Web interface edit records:

▬▬▬

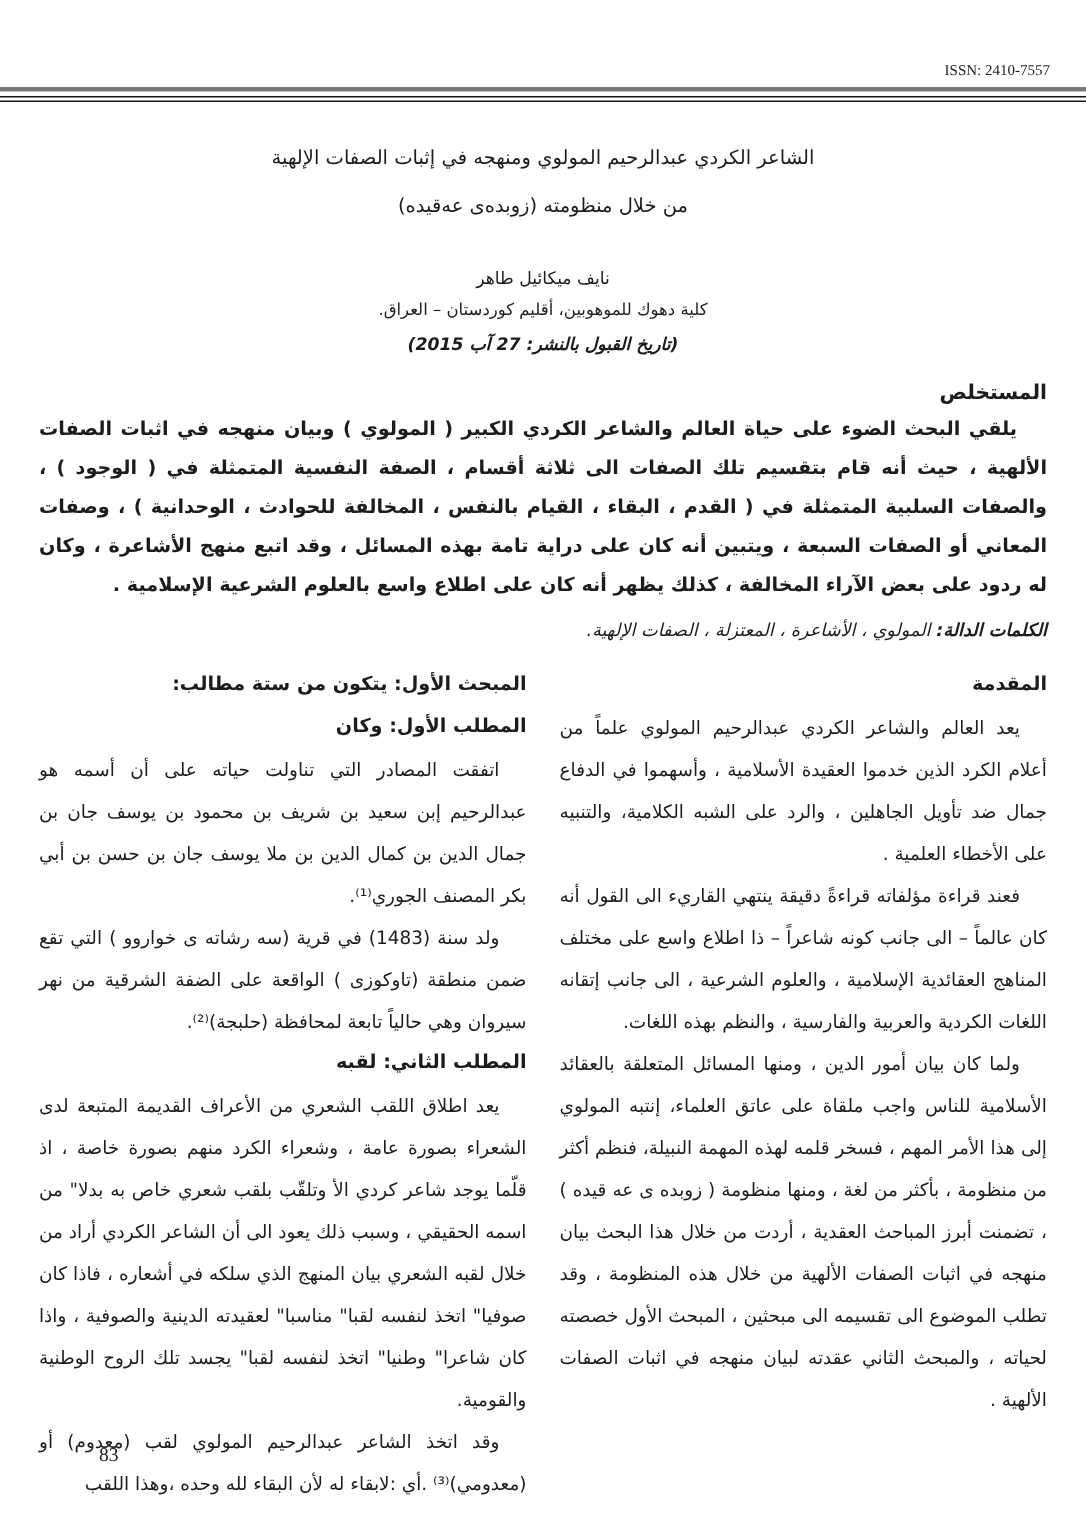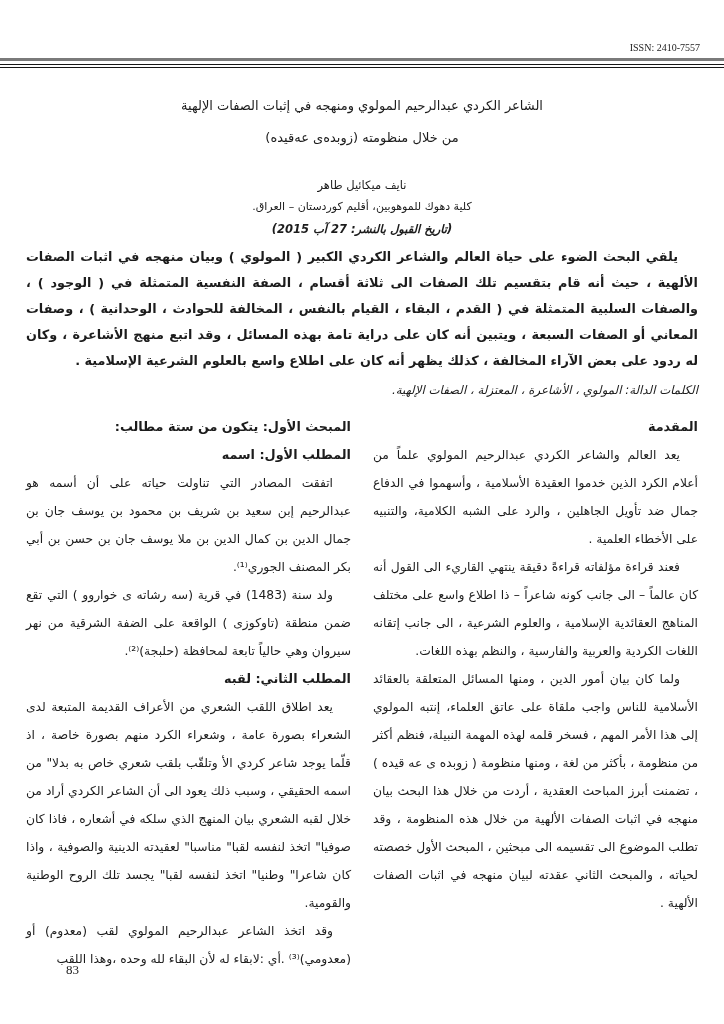--- a/index.html
+++ b/index.html
@@ -74,21 +74,21 @@
     line-height: 26px;
     text-align: justify;
     text-indent: 20px;
   }
   .keywords-line {
     margin-top: 9px;
     text-align: right;
     font-style: italic;
     font-size: 11.8px;
   }
-  .keywords-label { font-weight: normal; }
+  .keywords-label { font-weight: bold; }
   
   .columns {
     display: flex;
     gap: 22px;
     margin-top: 16px;
     font-size: 12.3px;
     line-height: 28px;
   }
   .col { width: 325px; text-align: justify; }
   .col-heading {
@@ -124,38 +124,39 @@
       <div>الشاعر الكردي عبدالرحيم المولوي ومنهجه في إثبات الصفات الإلهية</div>
       <div>من خلال منظومته (زوبدەى عەقيده)</div>
     </div>
 
     <div class="author-block">
       <div class="author-name">نايف ميكائيل طاهر</div>
       <div class="author-affiliation">كلية دهوك للموهوبين، أقليم كوردستان – العراق.</div>
       <div class="accept-date">(تاريخ القبول بالنشر: 27 آب  2015)</div>
     </div>
 
+    <div class="abstract-heading">المستخلص</div>
     <p class="abstract-text">يلقي البحث الضوء على حياة العالم والشاعر الكردي الكبير ( المولوي ) وبيان منهجه في اثبات الصفات الألهية ، حيث أنه قام بتقسيم تلك الصفات الى ثلاثة أقسام ، الصفة النفسية المتمثلة في ( الوجود ) ، والصفات السلبية المتمثلة في ( القدم ، البقاء ، القيام بالنفس ، المخالفة للحوادث ، الوحدانية ) ، وصفات المعاني أو الصفات السبعة ، ويتبين أنه كان على دراية تامة بهذه المسائل ، وقد اتبع منهج الأشاعرة ، وكان له ردود على بعض الآراء المخالفة ، كذلك يظهر أنه كان على اطلاع واسع بالعلوم الشرعية الإسلامية .</p>
 
     <div class="keywords-line">
       <span class="keywords-label">الكلمات الدالة:</span><span> المولوي ، الأشاعرة ، المعتزلة ، الصفات الإلهية.</span>
     </div>
 
     <div class="columns">
 
       <div class="col">
         <div class="col-heading">المقدمة</div>
         <p>يعد العالم والشاعر الكردي عبدالرحيم المولوي علماً من أعلام الكرد الذين خدموا العقيدة الأسلامية ، وأسهموا في الدفاع جمال ضد تأويل الجاهلين ، والرد على الشبه الكلامية، والتنبيه على الأخطاء العلمية .</p>
         <p>فعند قراءة مؤلفاته قراءةً دقيقة ينتهي القاريء الى القول أنه كان عالماً – الى جانب كونه شاعراً – ذا اطلاع واسع على مختلف المناهج العقائدية الإسلامية ، والعلوم الشرعية ، الى جانب إتقانه اللغات الكردية والعربية والفارسية ، والنظم بهذه اللغات.</p>
         <p>ولما كان بيان أمور الدين ، ومنها المسائل المتعلقة بالعقائد الأسلامية للناس واجب ملقاة على عاتق العلماء، إنتبه المولوي إلى هذا الأمر المهم ، فسخر قلمه لهذه المهمة النبيلة، فنظم أكثر من منظومة ، بأكثر من لغة ،  ومنها منظومة ( زوبده ى عه قيده ) ، تضمنت أبرز المباحث العقدية ، أردت من خلال هذا البحث بيان منهجه في اثبات الصفات الألهية من خلال هذه المنظومة ، وقد تطلب الموضوع الى تقسيمه الى مبحثين ، المبحث الأول خصصته لحياته ، والمبحث الثاني عقدته لبيان منهجه في اثبات الصفات الألهية .</p>
       </div>
 
       <div class="col">
         <div class="col-heading">المبحث الأول: يتكون من ستة مطالب:</div>
-        <div class="col-heading">المطلب الأول: اسمه</div>
+        <div class="col-heading">المطلب الأول: وكان</div>
         <p>اتفقت المصادر التي تناولت حياته على أن أسمه هو عبدالرحيم إبن سعيد بن شريف بن محمود بن يوسف جان بن جمال الدين بن كمال الدين بن ملا يوسف جان بن حسن بن أبي بكر المصنف الجوري⁽¹⁾.</p>
         <p>ولد سنة (1483) في قرية (سه رشاته ى خواروو ) التي تقع ضمن منطقة (تاوكوزى ) الواقعة على الضفة الشرقية من نهر سيروان وهي حالياً تابعة لمحافظة (حلبجة)⁽²⁾.</p>
         <div class="col-heading">المطلب الثاني: لقبه</div>
         <p>يعد اطلاق اللقب الشعري من الأعراف القديمة المتبعة لدى الشعراء بصورة عامة ، وشعراء الكرد منهم بصورة خاصة ، اذ قلّما يوجد شاعر كردي الأ وتلقّب بلقب شعري خاص به بدلا" من اسمه الحقيقي ، وسبب ذلك يعود الى أن الشاعر الكردي أراد من خلال لقبه الشعري بيان المنهج الذي سلكه في أشعاره ، فاذا كان صوفيا" اتخذ لنفسه لقبا" مناسبا" لعقيدته الدينية والصوفية ، واذا كان شاعرا" وطنيا" اتخذ لنفسه لقبا" يجسد تلك الروح الوطنية والقومية.</p>
         <p>وقد اتخذ الشاعر عبدالرحيم المولوي لقب (معدوم) أو (معدومي)⁽³⁾ .أي :لابقاء له لأن البقاء لله وحده ،وهذا اللقب</p>
       </div>
 
     </div>
   </div>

▬▬▬

ACTIVITY: Reproduce each record from above exactly; pictures do not belong in the copy.

TASK ANSWER:
--- a/index.html
+++ b/index.html
@@ -74,21 +74,21 @@
     line-height: 26px;
     text-align: justify;
     text-indent: 20px;
   }
   .keywords-line {
     margin-top: 9px;
     text-align: right;
     font-style: italic;
     font-size: 11.8px;
   }
-  .keywords-label { font-weight: normal; }
+  .keywords-label { font-weight: bold; }
   
   .columns {
     display: flex;
     gap: 22px;
     margin-top: 16px;
     font-size: 12.3px;
     line-height: 28px;
   }
   .col { width: 325px; text-align: justify; }
   .col-heading {
@@ -124,38 +124,39 @@
       <div>الشاعر الكردي عبدالرحيم المولوي ومنهجه في إثبات الصفات الإلهية</div>
       <div>من خلال منظومته (زوبدەى عەقيده)</div>
     </div>
 
     <div class="author-block">
       <div class="author-name">نايف ميكائيل طاهر</div>
       <div class="author-affiliation">كلية دهوك للموهوبين، أقليم كوردستان – العراق.</div>
       <div class="accept-date">(تاريخ القبول بالنشر: 27 آب  2015)</div>
     </div>
 
+    <div class="abstract-heading">المستخلص</div>
     <p class="abstract-text">يلقي البحث الضوء على حياة العالم والشاعر الكردي الكبير ( المولوي ) وبيان منهجه في اثبات الصفات الألهية ، حيث أنه قام بتقسيم تلك الصفات الى ثلاثة أقسام ، الصفة النفسية المتمثلة في ( الوجود ) ، والصفات السلبية المتمثلة في ( القدم ، البقاء ، القيام بالنفس ، المخالفة للحوادث ، الوحدانية ) ، وصفات المعاني أو الصفات السبعة ، ويتبين أنه كان على دراية تامة بهذه المسائل ، وقد اتبع منهج الأشاعرة ، وكان له ردود على بعض الآراء المخالفة ، كذلك يظهر أنه كان على اطلاع واسع بالعلوم الشرعية الإسلامية .</p>
 
     <div class="keywords-line">
       <span class="keywords-label">الكلمات الدالة:</span><span> المولوي ، الأشاعرة ، المعتزلة ، الصفات الإلهية.</span>
     </div>
 
     <div class="columns">
 
       <div class="col">
         <div class="col-heading">المقدمة</div>
         <p>يعد العالم والشاعر الكردي عبدالرحيم المولوي علماً من أعلام الكرد الذين خدموا العقيدة الأسلامية ، وأسهموا في الدفاع جمال ضد تأويل الجاهلين ، والرد على الشبه الكلامية، والتنبيه على الأخطاء العلمية .</p>
         <p>فعند قراءة مؤلفاته قراءةً دقيقة ينتهي القاريء الى القول أنه كان عالماً – الى جانب كونه شاعراً – ذا اطلاع واسع على مختلف المناهج العقائدية الإسلامية ، والعلوم الشرعية ، الى جانب إتقانه اللغات الكردية والعربية والفارسية ، والنظم بهذه اللغات.</p>
         <p>ولما كان بيان أمور الدين ، ومنها المسائل المتعلقة بالعقائد الأسلامية للناس واجب ملقاة على عاتق العلماء، إنتبه المولوي إلى هذا الأمر المهم ، فسخر قلمه لهذه المهمة النبيلة، فنظم أكثر من منظومة ، بأكثر من لغة ،  ومنها منظومة ( زوبده ى عه قيده ) ، تضمنت أبرز المباحث العقدية ، أردت من خلال هذا البحث بيان منهجه في اثبات الصفات الألهية من خلال هذه المنظومة ، وقد تطلب الموضوع الى تقسيمه الى مبحثين ، المبحث الأول خصصته لحياته ، والمبحث الثاني عقدته لبيان منهجه في اثبات الصفات الألهية .</p>
       </div>
 
       <div class="col">
         <div class="col-heading">المبحث الأول: يتكون من ستة مطالب:</div>
-        <div class="col-heading">المطلب الأول: اسمه</div>
+        <div class="col-heading">المطلب الأول: وكان</div>
         <p>اتفقت المصادر التي تناولت حياته على أن أسمه هو عبدالرحيم إبن سعيد بن شريف بن محمود بن يوسف جان بن جمال الدين بن كمال الدين بن ملا يوسف جان بن حسن بن أبي بكر المصنف الجوري⁽¹⁾.</p>
         <p>ولد سنة (1483) في قرية (سه رشاته ى خواروو ) التي تقع ضمن منطقة (تاوكوزى ) الواقعة على الضفة الشرقية من نهر سيروان وهي حالياً تابعة لمحافظة (حلبجة)⁽²⁾.</p>
         <div class="col-heading">المطلب الثاني: لقبه</div>
         <p>يعد اطلاق اللقب الشعري من الأعراف القديمة المتبعة لدى الشعراء بصورة عامة ، وشعراء الكرد منهم بصورة خاصة ، اذ قلّما يوجد شاعر كردي الأ وتلقّب بلقب شعري خاص به بدلا" من اسمه الحقيقي ، وسبب ذلك يعود الى أن الشاعر الكردي أراد من خلال لقبه الشعري بيان المنهج الذي سلكه في أشعاره ، فاذا كان صوفيا" اتخذ لنفسه لقبا" مناسبا" لعقيدته الدينية والصوفية ، واذا كان شاعرا" وطنيا" اتخذ لنفسه لقبا" يجسد تلك الروح الوطنية والقومية.</p>
         <p>وقد اتخذ الشاعر عبدالرحيم المولوي لقب (معدوم) أو (معدومي)⁽³⁾ .أي :لابقاء له لأن البقاء لله وحده ،وهذا اللقب</p>
       </div>
 
     </div>
   </div>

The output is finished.